Cremation in India, liberation through the head

Filmmaker Sai Pramod Mohan described his first experience with cremation to me. Sai grew up in India, where cremation is a much different experience than what we have in the United States:

"My first cremation experience was at the age of 14-15 years, when my grand father passed away. He was 75 years, super healthy,  active and was living with my Grandmother and her mother in a very small spiritual town in South India. I remember my dad telling me that grandpa passed away in his sleep and we are leaving immediately with no return plans in place. By the time we reached, there were a few other relatives mourning next to my grandpa who was covered in a white shroud, his eyes closed, big toes tied together with a piece of cloth and left uncovered so people could touch them to pay their respects. The body stayed there for 2-3 days, while some of my  family members were busy with preparations for cremation and others sat next to the it. 

"On the day of cremation, grandpa was bathed, covered with turmeric, dressed in new clothes and brought to the patio of the apartment in a chair. A priest chanted hymns, and instructed my uncle-the eldest son and my dad to perform a small ritual as the other family members formed a circle around them. A wooden stretcher covered with a fresh white linen waited on the street for grandpa at the end of the ritual. 

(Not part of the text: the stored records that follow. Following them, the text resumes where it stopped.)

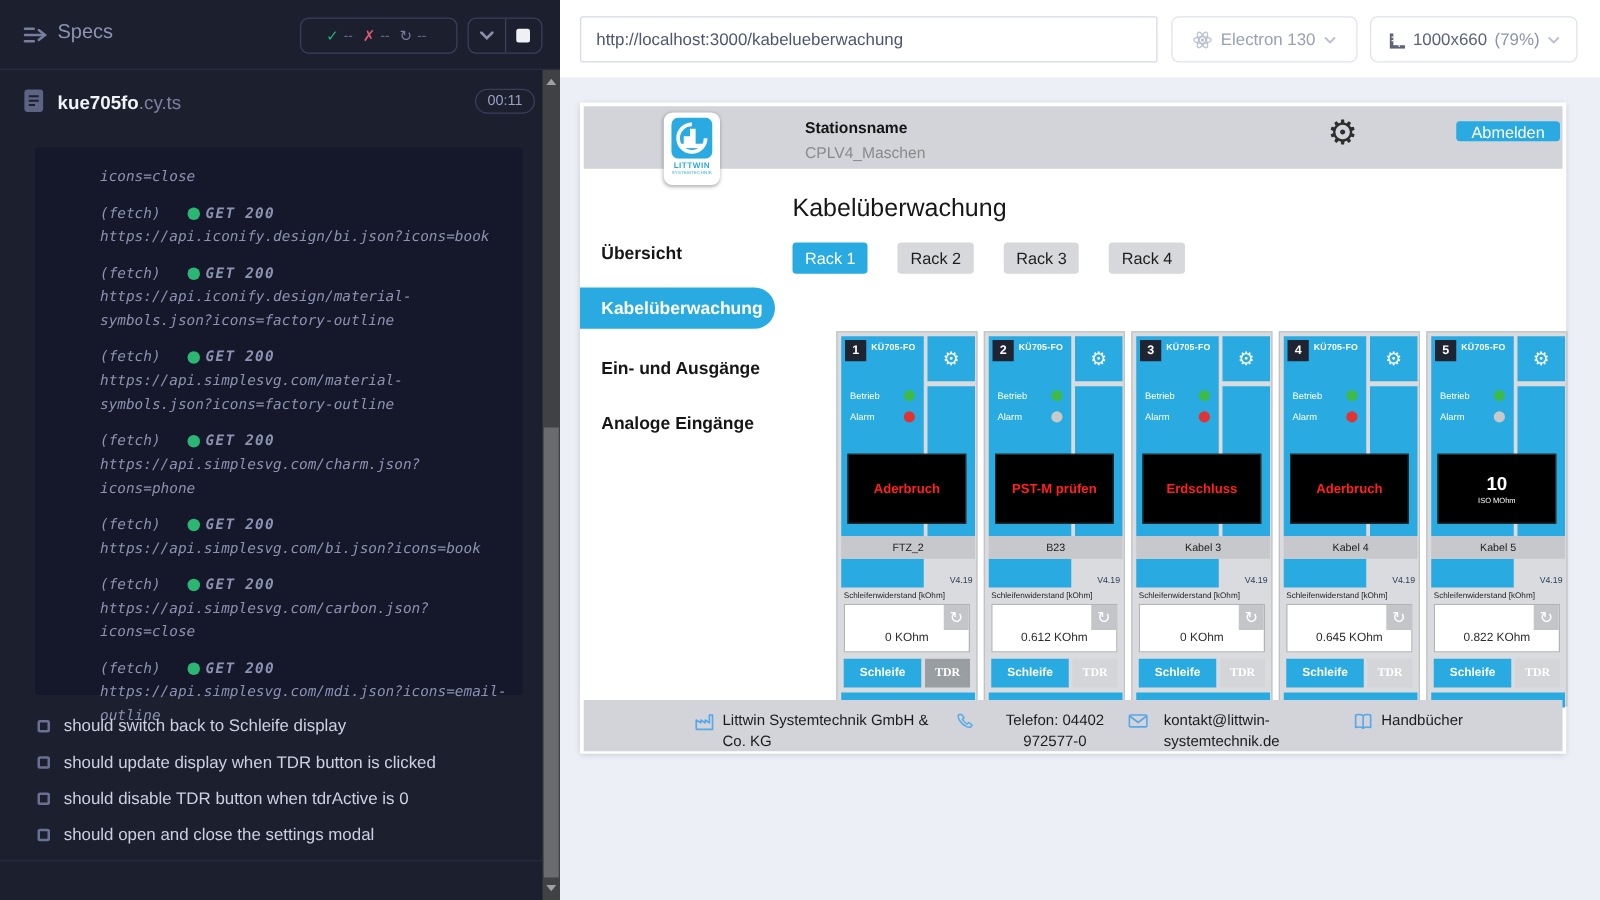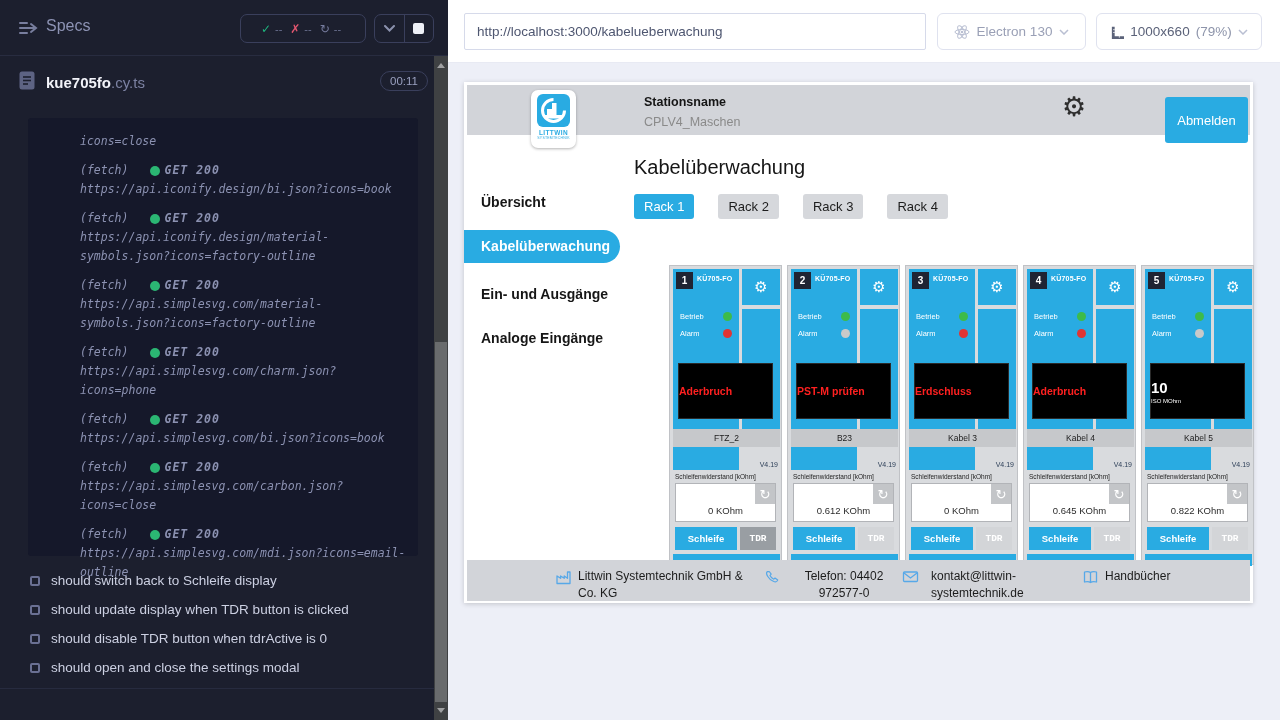--- a/index.html
+++ b/index.html
@@ -60,21 +60,21 @@
   
   .app { position:absolute; left:16px; top:82px; width:789px; height:521px; background:#ffffff; box-shadow:0 1px 5px rgba(0,0,0,.18); }
   .app-header { position:absolute; left:3px; top:3px; width:783px; height:50px; background:#d2d4d9; }
   .logo-tile { position:absolute; left:67px; top:8px; width:45px; height:58px; background:#fff; border-radius:7px; box-shadow:0 1px 3px rgba(0,0,0,.3); z-index:8; display:flex; flex-direction:column; align-items:center; padding-top:4px; }
   .logo-title { font-size:6.5px; font-weight:bold; color:#29abe2; letter-spacing:.4px; margin-top:2px; }
   .logo-sub { font-size:3.5px; color:#29abe2; letter-spacing:.2px; }
   .station { position:absolute; left:177px; top:10px; }
   .station-label { font-size:12.5px; font-weight:bold; color:#151515; }
   .station-name { font-size:12.5px; color:#8a8a8a; margin-top:6px; }
   .app-gear { position:absolute; left:595px; top:8px; font-family:"DejaVu Sans", sans-serif; font-size:27px; color:#2e2e2e; line-height:1; cursor:pointer; }
-  .logout-btn { position:absolute; left:698px; top:12px; width:83px; height:46px; background:#29abe2; color:#fff; font-size:13px; border:none; border-radius:3px; font-family:"Liberation Sans", sans-serif; cursor:pointer; }
+  .logout-btn { position:absolute; left:698px; top:12px; width:83px; height:16px; background:#29abe2; color:#fff; font-size:13px; border:none; border-radius:3px; font-family:"Liberation Sans", sans-serif; cursor:pointer; }
 
   .nav-item { position:absolute; left:17px; font-size:14px; font-weight:bold; color:#161616; cursor:pointer; }
   .nav-active { position:absolute; left:0; top:148px; width:156px; height:33px; background:#29abe2; border-radius:0 20px 20px 0; color:#fff; font-size:14px; font-weight:bold; line-height:33px; padding-left:17px; cursor:pointer; }
 
   .page-title { position:absolute; left:170px; top:74px; font-size:20px; color:#161616; }
   .tabs { position:absolute; left:170px; top:112px; display:flex; gap:24px; }
   .tab { padding:5px 10px; font-size:13px; border-radius:3px; background:#d6d8dc; color:#1d1d1d; cursor:pointer; }
   .tab.active { background:#29abe2; color:#fff; }
 
   .cards { position:absolute; left:205px; top:183px; display:flex; gap:5px; }
@@ -83,34 +83,34 @@
   .blue-side-top { position:absolute; left:72px; top:3px; width:38px; height:36px; background:#29abe2; display:flex; align-items:center; justify-content:center; cursor:pointer; }
   .card-gear { font-family:"DejaVu Sans", sans-serif; font-size:15px; color:#fff; line-height:1; }
   .blue-side-main { position:absolute; left:72px; top:43px; width:38px; height:120px; background:#29abe2; }
   .badge { position:absolute; left:6px; top:6px; width:17px; height:17px; background:#1f2433; color:#fff; font-size:10px; font-weight:bold; text-align:center; line-height:17px; z-index:3; }
   .model { position:absolute; left:27px; top:9px; width:42px; font-size:7px; font-weight:bold; color:#fff; letter-spacing:.2px; z-index:3; }
   .led-row { position:absolute; left:10px; width:52px; display:flex; align-items:center; justify-content:space-between; color:#fff; font-size:7.5px; z-index:3; }
   .led-dot { width:9px; height:9px; border-radius:50%; }
   .led-green { background:#3dbb4a; }
   .led-red { background:#e03434; }
   .led-off { background:#c9c9c9; }
-  .display { position:absolute; left:8px; top:97px; width:95px; height:56px; background:#000; border:1px solid #2a2a2a; display:flex; flex-direction:column; align-items:flex-start; justify-content:center; z-index:4; text-align:center; }
+  .display { position:absolute; left:8px; top:97px; width:95px; height:56px; background:#000; border:1px solid #2a2a2a; display:flex; flex-direction:column; align-items:center; justify-content:center; z-index:4; text-align:center; }
   .status-red { color:#ff2020; font-size:10.5px; font-weight:bold; }
   .status-val { color:#fff; font-size:15px; font-weight:bold; }
   .status-unit { color:#fff; font-size:6px; margin-top:2px; }
   .cable { position:absolute; left:3px; top:163px; width:107px; height:18px; background:#c6c8cb; font-size:8.5px; color:#1c1c1c; text-align:center; line-height:18px; z-index:4; }
   .vblue { position:absolute; left:3px; top:181px; width:66px; height:23px; background:#29abe2; }
   .varea { position:absolute; left:72px; top:181px; width:38px; height:23px; display:flex; align-items:flex-end; justify-content:flex-end; padding:0 2px 2px 0; font-size:7px; color:#2c3e57; }
   .mlabel { position:absolute; left:5px; top:207px; font-size:6.5px; color:#1f1f1f; }
   .vbox { position:absolute; left:5px; top:217px; width:101px; height:39px; background:#fff; border:1px solid #b2b4b8; }
   .refresh { position:absolute; right:0; top:0; width:20px; height:20px; background:#c3c5c8; color:#fff; font-family:"DejaVu Sans", sans-serif; font-size:13px; display:flex; align-items:center; justify-content:center; cursor:pointer; }
   .vval { position:absolute; left:0; right:0; bottom:5px; text-align:center; font-size:9.5px; color:#2b2b2b; }
   .btns { position:absolute; left:5px; top:261px; width:101px; display:flex; gap:3px; }
   .bschleife { width:62px; height:23px; background:#29abe2; color:#fff; font-size:9.5px; font-weight:bold; border:none; font-family:"Liberation Sans", sans-serif; cursor:pointer; }
-  .btdr { flex:1; height:23px; color:#fff; font-size:9.5px; font-weight:bold; border:none; font-family:Liberation Mono, monospace; cursor:pointer; }
+  .btdr { flex:1; height:23px; color:#fff; font-size:9.5px; font-weight:bold; border:none; font-family:Liberation Serif, serif; cursor:pointer; }
   .btdr.on  { background:#999ea3; }
   .btdr.off { background:#d3d5d8; }
   .bstrip { position:absolute; left:3px; top:288px; width:107px; height:12px; background:#29abe2; }
 
   .app-footer { position:absolute; left:3px; top:478px; width:783px; height:41px; background:#d2d4d9; z-index:6; }
   .foot-item { position:absolute; top:8px; display:flex; gap:6px; font-size:12px; color:#1c1c1c; line-height:1.45; }
   .foot-item svg { flex:none; margin-top:1px; }
   .fi-1 { left:88px;  width:196px; }
   .fi-2 { left:296px; width:140px;text-align:center; }
   .fi-3 { left:435px; width:122px;gap:12px; }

"Once on the stretcher, four men including my dad, and uncles picked it up and the procession of men walked towards the cremation grounds as the women of the house wailed staying put on the street. There were 15-20 men in total including me and my cousins who were around my age. We enthusiastically threw petals of flowers on grandpa as the elders shouted a distinct chant that loosely translates into "There's nothing permanent in this world". By the time all the elders took turns carrying grandpa we reached the banks of the river, where an undertaker with a well framed pile of logs was waiting for us. Grandpa was moved to the top of the log pile and each of us started covering him up with more logs as the priest's chants continued. My uncle, being the eldest son had a log of fire in his hand and circled around the pyre a few times before the priest instructed him to light it up. As the flames picked up, we stood by them watching the embers form and take grandpa away slowly. Being a very restless kid, I remember asking my dad how long till we go home? The priest, who overheard it chuckled and explained that we are not supposed to leave till "Kapala Moksha"- i.e till the bursting of the skull which signifies leaving of the soul from the body. I wondered how we'd know when Grandpa's soul leaves but was fascinated enough to not ask anymore questions and just stare at the rising flames. After a few minutes, a loud thud sound reverberated through the flames. I knew that grandpa's soul had left us, as we prayed one last time before walking back home."